## Excerpted data

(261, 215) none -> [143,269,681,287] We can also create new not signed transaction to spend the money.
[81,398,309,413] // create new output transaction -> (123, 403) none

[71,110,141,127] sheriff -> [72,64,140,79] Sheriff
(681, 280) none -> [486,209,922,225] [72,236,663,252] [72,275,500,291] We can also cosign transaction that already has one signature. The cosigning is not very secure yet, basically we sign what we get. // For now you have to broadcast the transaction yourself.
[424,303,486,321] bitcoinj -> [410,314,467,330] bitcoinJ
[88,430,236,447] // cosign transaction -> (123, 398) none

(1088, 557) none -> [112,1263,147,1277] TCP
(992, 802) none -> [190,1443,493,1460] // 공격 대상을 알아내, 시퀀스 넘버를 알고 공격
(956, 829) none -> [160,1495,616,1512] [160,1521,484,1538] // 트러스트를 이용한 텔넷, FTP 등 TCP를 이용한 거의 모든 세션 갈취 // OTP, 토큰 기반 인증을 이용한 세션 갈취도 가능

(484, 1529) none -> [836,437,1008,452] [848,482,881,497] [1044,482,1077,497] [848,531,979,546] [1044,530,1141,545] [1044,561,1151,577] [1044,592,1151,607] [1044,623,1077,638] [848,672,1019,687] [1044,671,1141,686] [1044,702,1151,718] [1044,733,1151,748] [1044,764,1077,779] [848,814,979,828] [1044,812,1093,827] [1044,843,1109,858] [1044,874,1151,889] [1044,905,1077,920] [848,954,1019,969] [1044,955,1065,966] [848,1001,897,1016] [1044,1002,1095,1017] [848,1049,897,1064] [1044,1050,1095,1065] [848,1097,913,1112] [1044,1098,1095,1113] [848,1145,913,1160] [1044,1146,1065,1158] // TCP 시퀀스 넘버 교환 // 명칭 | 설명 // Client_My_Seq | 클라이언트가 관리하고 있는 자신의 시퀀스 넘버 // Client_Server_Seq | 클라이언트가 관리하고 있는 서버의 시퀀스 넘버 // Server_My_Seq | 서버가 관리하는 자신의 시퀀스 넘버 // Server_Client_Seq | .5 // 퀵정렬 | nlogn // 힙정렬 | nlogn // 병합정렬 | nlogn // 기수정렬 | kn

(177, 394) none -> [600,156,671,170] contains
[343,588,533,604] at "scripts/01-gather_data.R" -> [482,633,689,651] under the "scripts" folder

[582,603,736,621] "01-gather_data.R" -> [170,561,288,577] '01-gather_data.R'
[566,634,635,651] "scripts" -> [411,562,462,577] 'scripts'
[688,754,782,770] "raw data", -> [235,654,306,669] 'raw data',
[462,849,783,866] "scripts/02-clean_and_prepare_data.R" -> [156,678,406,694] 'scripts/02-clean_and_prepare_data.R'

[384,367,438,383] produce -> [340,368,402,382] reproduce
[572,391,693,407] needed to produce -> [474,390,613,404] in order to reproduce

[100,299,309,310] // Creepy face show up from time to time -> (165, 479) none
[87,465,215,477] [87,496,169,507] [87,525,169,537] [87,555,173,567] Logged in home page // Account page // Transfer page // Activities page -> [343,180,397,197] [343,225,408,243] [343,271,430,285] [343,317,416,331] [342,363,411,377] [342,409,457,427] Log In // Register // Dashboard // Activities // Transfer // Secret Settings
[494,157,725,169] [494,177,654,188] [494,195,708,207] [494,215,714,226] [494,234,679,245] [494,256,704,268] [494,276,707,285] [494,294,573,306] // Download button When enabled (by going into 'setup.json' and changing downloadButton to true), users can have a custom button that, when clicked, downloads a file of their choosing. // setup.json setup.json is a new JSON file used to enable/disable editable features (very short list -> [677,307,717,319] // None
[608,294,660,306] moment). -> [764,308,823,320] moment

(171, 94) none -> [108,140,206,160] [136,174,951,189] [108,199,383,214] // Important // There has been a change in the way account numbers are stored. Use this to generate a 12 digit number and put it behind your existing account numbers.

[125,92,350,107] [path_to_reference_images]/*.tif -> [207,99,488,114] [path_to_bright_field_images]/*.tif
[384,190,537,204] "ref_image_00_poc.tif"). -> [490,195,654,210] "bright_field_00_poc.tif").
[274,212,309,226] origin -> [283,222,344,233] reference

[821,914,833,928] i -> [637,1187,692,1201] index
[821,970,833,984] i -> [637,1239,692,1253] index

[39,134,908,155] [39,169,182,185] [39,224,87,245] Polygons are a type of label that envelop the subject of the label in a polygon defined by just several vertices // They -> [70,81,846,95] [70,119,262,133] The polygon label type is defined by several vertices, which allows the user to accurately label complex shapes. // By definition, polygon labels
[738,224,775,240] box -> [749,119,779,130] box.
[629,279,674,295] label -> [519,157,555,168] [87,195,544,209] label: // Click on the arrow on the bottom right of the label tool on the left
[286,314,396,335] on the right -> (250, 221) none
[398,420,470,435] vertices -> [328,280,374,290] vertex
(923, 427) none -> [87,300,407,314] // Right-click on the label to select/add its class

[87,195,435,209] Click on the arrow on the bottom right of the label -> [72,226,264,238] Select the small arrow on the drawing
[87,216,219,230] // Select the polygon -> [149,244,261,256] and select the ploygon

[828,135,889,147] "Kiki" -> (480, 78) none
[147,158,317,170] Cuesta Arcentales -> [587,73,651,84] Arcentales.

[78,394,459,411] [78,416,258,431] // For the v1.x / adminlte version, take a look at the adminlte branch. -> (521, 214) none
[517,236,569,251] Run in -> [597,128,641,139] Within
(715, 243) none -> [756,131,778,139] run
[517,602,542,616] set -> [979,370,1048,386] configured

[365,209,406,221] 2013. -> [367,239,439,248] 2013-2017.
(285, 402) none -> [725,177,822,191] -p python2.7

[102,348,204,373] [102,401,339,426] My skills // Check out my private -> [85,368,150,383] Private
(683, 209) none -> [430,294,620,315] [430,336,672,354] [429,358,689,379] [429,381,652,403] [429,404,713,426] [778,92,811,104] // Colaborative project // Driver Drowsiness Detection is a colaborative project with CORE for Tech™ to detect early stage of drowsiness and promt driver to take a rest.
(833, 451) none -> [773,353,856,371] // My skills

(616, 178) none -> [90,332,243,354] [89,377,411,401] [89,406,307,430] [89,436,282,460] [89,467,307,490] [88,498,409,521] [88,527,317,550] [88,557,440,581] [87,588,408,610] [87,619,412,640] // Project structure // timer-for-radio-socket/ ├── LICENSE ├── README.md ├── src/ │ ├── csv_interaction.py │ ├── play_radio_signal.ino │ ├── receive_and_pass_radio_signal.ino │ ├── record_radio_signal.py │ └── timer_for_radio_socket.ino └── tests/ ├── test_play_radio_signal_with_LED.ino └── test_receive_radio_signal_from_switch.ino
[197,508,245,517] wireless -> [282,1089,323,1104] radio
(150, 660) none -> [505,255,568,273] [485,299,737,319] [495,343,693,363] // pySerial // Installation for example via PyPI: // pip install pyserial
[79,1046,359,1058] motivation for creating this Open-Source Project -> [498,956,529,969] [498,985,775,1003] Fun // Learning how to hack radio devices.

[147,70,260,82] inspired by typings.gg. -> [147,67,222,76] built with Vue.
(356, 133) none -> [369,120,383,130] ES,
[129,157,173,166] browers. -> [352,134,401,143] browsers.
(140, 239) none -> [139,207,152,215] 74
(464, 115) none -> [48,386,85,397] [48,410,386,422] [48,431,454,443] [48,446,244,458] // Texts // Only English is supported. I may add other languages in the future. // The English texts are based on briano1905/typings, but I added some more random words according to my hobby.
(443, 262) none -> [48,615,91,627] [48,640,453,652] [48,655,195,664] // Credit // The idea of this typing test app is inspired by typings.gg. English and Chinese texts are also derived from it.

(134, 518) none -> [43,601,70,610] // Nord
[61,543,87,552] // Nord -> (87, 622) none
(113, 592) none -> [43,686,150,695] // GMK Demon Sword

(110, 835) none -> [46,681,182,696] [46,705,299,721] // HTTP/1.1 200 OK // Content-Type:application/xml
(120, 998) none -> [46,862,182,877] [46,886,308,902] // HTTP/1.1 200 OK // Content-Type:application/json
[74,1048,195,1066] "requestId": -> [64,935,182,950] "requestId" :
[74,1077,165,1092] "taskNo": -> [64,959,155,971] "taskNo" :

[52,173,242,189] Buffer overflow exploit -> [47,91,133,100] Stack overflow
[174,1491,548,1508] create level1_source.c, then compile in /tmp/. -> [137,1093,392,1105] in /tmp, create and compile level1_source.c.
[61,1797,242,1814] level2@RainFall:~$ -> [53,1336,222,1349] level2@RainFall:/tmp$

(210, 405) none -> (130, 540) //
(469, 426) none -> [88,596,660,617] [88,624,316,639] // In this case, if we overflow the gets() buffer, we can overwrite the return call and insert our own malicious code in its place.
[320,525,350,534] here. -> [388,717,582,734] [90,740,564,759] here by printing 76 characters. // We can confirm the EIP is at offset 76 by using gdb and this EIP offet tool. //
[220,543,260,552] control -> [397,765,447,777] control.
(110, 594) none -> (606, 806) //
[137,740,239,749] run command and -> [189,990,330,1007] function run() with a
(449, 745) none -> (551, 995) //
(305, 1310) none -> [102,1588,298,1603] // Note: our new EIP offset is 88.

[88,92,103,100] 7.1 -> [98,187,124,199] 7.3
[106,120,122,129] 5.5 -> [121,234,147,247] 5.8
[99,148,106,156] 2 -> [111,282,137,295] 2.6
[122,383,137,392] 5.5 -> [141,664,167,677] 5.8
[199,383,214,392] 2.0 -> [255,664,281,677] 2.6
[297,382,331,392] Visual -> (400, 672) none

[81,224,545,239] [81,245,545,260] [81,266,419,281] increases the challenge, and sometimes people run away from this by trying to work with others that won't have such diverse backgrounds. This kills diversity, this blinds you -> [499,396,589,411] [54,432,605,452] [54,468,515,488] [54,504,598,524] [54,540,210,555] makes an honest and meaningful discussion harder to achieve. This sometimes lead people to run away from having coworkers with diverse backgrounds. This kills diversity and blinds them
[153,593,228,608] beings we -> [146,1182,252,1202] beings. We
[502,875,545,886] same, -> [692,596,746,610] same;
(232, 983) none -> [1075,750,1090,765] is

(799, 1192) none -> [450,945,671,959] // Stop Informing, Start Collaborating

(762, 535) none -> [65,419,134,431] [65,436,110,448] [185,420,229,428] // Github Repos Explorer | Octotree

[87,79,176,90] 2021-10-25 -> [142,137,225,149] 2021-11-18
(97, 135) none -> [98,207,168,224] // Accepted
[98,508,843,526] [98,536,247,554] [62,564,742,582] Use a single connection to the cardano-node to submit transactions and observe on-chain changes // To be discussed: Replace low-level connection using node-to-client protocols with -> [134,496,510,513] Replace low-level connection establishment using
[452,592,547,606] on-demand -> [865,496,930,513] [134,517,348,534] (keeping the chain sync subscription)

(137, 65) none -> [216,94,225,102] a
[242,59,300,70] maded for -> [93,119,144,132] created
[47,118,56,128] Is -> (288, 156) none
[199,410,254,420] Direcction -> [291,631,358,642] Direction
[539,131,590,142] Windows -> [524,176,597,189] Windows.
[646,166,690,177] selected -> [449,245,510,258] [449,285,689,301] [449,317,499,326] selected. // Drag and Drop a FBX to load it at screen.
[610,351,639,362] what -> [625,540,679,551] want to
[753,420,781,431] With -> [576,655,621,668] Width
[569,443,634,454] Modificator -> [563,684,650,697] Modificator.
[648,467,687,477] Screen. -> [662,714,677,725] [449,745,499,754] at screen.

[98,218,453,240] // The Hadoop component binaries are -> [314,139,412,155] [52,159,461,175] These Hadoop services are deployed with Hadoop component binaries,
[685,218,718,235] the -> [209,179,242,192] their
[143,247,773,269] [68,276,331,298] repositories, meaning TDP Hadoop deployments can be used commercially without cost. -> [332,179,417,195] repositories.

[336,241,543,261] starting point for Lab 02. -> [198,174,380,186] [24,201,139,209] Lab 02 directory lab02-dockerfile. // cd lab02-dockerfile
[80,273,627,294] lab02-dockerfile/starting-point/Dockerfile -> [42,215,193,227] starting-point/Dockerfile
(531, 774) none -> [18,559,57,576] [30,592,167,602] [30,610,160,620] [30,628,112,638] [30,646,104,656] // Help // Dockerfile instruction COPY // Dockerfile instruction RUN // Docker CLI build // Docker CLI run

## Brief
From the entries above, print the lines beginning at the one with "(469, 426) none" and stopping after the one with "(97, 135) none", exactly as written and with nothing else.

## Answer section
(469, 426) none -> [88,596,660,617] [88,624,316,639] // In this case, if we overflow the gets() buffer, we can overwrite the return call and insert our own malicious code in its place.
[320,525,350,534] here. -> [388,717,582,734] [90,740,564,759] here by printing 76 characters. // We can confirm the EIP is at offset 76 by using gdb and this EIP offet tool. //
[220,543,260,552] control -> [397,765,447,777] control.
(110, 594) none -> (606, 806) //
[137,740,239,749] run command and -> [189,990,330,1007] function run() with a
(449, 745) none -> (551, 995) //
(305, 1310) none -> [102,1588,298,1603] // Note: our new EIP offset is 88.

[88,92,103,100] 7.1 -> [98,187,124,199] 7.3
[106,120,122,129] 5.5 -> [121,234,147,247] 5.8
[99,148,106,156] 2 -> [111,282,137,295] 2.6
[122,383,137,392] 5.5 -> [141,664,167,677] 5.8
[199,383,214,392] 2.0 -> [255,664,281,677] 2.6
[297,382,331,392] Visual -> (400, 672) none

[81,224,545,239] [81,245,545,260] [81,266,419,281] increases the challenge, and sometimes people run away from this by trying to work with others that won't have such diverse backgrounds. This kills diversity, this blinds you -> [499,396,589,411] [54,432,605,452] [54,468,515,488] [54,504,598,524] [54,540,210,555] makes an honest and meaningful discussion harder to achieve. This sometimes lead people to run away from having coworkers with diverse backgrounds. This kills diversity and blinds them
[153,593,228,608] beings we -> [146,1182,252,1202] beings. We
[502,875,545,886] same, -> [692,596,746,610] same;
(232, 983) none -> [1075,750,1090,765] is

(799, 1192) none -> [450,945,671,959] // Stop Informing, Start Collaborating

(762, 535) none -> [65,419,134,431] [65,436,110,448] [185,420,229,428] // Github Repos Explorer | Octotree

[87,79,176,90] 2021-10-25 -> [142,137,225,149] 2021-11-18
(97, 135) none -> [98,207,168,224] // Accepted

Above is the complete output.